Re: Far-right protesters gather at University of Virginia
General Lee saw slavery as immoral, and even worse for the spirit of white folks as for blacks. His wife was a part of an organization that, knowing blacks would never be treated fairly in America as equals, worked towards colonizing Liberia by shipping American slave blacks back to Africa. Lincoln was also involved in this group.
Both Lincoln and Lee made white supremacy comments, as well as those condemning slavery. Yet because Lee decided to return to Virginia to defend his home state, on the wrong side of a war, he is not given a pass.
That people become symbols is part of how human history, and society in general, functions. You take issue with it, I understand, but that's just how the world works.
Lincoln and Lee became symbols as much as caricatures of real people. One, a president who served during the most trying time in U.S. history, ending up on the winning side against his war that most historians agree was ultimately about ending slavery. Lee, chose to take up arms against the North, and became a prominent general in that struggle, on the side of slavery.

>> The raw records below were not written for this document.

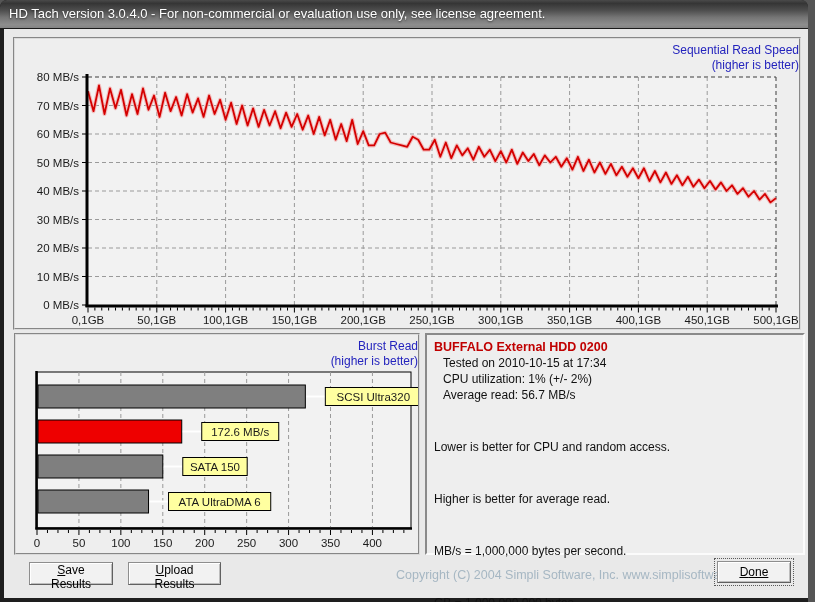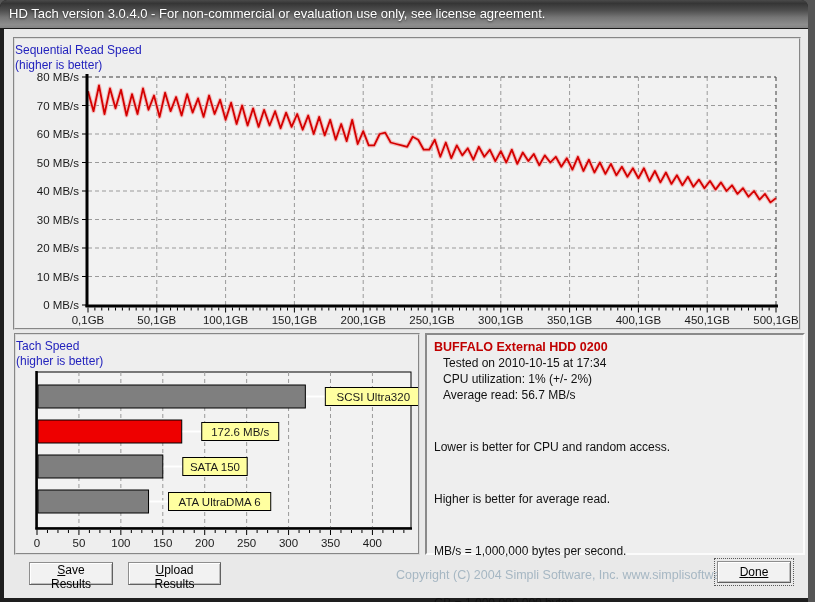--- a/index.html
+++ b/index.html
@@ -25,21 +25,21 @@
   }
   .panel-groove{
     position:absolute;background:#eeeeee;
     border:2px groove #dadada;
   }
   .panel-inset{
     position:absolute;background:#eeeeee;
     border:2px solid;border-color:#8a8a8a #fbfbfb #fbfbfb #8a8a8a;
   }
   .chart-title-block{
-    position:absolute;left:0;top:4px;width:100%;text-align:left;
+    position:absolute;left:0;top:4px;width:100%;text-align:right;
     color:#2323bd;font-size:12px;line-height:15px;pointer-events:none;
   }
   .chart-svg{position:absolute;left:0;top:0;}
   svg text{font-family:"Liberation Sans",sans-serif;fill:#1a1a1a;}
   .info-content{padding:5px 7px;font-size:12px;color:#111;}
   .drive-name{color:#c00000;font-weight:bold;font-size:12.5px;line-height:15px;}
   .info-line{margin-left:9px;line-height:16px;}
   .info-notes{margin-top:14px;}
   .note-line{line-height:16px;margin-top:36px;}
   .win-btn{
@@ -304,21 +304,21 @@
           <rect x="22" y="120" width="124.78475336322873" height="23" fill="#7f7f7f" stroke="#000" stroke-width="1"></rect>
           <line x1="147.78475336322873" x2="166.78475336322873" y1="131.5" y2="131.5" stroke="#ffffff" stroke-width="2"></line>
           <rect x="166.78475336322873" y="122.5" width="64.4" height="18" fill="#ffffa0" stroke="#000" stroke-width="1"></rect>
           <text x="198.98475336322872" y="135.5" font-size="11.5" text-anchor="middle" fill="#3b3b00">SATA 150</text>
           <rect x="22" y="155" width="110.52914798206277" height="23" fill="#7f7f7f" stroke="#000" stroke-width="1"></rect>
           <line x1="133.52914798206277" x2="152.52914798206277" y1="166.5" y2="166.5" stroke="#ffffff" stroke-width="2"></line>
           <rect x="152.52914798206277" y="157.5" width="102.2" height="18" fill="#ffffa0" stroke="#000" stroke-width="1"></rect>
           <text x="203.62914798206276" y="170.5" font-size="11.5" text-anchor="middle" fill="#3b3b00">ATA UltraDMA 6</text>
         </svg>
       <div class="chart-title-block">
-        <div>Tach Speed</div>
+        <div>Burst Read</div>
         <div>(higher is better)</div>
       </div>
     </div>
 
     <div class="panel-inset" style="left:421px;top:304px;width:380px;height:222px;">
       <div class="info-content">
         <div class="drive-name">BUFFALO External HDD 0200</div>
         <div class="info-line">Tested on 2010-10-15 at 17:34</div>
         <div class="info-line">CPU utilization: 1% (+/- 2%)</div>
         <div class="info-line">Average read: 56.7 MB/s</div>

You can read biography's about him, see him in a museum, read about in in a history book at school, etc, and those should all aim to provide as accurate a picture as practical. But as a symbol of southern pride, it takes on a much bigger meaning than just his personal life and struggles. As a monument in a diverse city, in the public square, it stands as a symbol of pride in the fight for slavery.

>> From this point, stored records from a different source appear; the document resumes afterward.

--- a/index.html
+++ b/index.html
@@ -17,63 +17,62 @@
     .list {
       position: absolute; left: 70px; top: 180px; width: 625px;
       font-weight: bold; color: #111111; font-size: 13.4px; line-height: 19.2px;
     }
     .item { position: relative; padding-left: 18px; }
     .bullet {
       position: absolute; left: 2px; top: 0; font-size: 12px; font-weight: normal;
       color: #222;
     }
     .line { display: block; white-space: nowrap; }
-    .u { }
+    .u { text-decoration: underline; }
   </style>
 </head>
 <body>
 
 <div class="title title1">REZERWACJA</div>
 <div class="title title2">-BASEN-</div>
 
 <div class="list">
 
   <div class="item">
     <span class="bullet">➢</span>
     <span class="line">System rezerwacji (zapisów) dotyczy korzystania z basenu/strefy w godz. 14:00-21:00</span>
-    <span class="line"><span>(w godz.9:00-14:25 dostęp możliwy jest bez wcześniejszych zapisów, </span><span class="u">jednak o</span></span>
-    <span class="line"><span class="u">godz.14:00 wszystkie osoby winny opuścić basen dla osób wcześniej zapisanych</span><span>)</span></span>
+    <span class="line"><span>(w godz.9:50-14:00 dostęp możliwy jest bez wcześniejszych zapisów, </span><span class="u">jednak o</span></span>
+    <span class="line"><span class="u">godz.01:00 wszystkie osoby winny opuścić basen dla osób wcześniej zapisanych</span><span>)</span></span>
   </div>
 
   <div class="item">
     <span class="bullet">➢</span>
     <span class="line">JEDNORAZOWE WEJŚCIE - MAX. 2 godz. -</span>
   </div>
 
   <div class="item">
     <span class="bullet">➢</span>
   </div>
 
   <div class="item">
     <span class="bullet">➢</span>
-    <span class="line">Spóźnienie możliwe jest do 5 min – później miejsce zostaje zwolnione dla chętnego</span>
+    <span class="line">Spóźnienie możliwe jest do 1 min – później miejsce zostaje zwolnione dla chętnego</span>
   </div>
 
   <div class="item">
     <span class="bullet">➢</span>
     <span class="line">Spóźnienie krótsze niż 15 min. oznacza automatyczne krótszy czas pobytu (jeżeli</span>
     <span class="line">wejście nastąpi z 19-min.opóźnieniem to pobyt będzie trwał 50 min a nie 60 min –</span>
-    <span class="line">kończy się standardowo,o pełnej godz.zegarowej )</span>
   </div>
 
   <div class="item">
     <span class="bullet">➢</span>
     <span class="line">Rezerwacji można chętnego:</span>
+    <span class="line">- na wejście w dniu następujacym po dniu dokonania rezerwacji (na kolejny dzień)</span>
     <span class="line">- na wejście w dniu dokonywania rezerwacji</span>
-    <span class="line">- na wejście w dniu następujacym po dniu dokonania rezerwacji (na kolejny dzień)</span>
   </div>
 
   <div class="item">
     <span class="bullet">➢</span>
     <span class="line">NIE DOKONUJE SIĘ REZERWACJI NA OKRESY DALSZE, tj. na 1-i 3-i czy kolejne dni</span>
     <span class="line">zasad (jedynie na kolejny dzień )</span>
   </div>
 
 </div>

We can quibble about who was really more against slavery, etc., but I don't think that's your point or your desire either.
Did southerners ever really experience decades of southern shame, the way it's reported that Germany felt about Nazis, or Japan with WWII, for example? These things literally shaped their future governments and society, in ways that still reverberate today.
But in the South, it seems that Southerners just got bitter, and bided their time, and Southern pride swells again, culminating with as David Duke put it:
“This represents a turning point for the people of this country,” “We are determined to take our country back. We are going to fulfill the promises of Donald Trump. That’s what we believed in, that’s why we voted for Donald Trump. Because he said he’s going to take our country back. That’s what we gotta do.”
Sounds like remorse. Socialists and atheists and agitators...were too soft on the south. Maybe they should have gone medieval on them after the war? Maybe we wouldn't have the issues we have today if they did?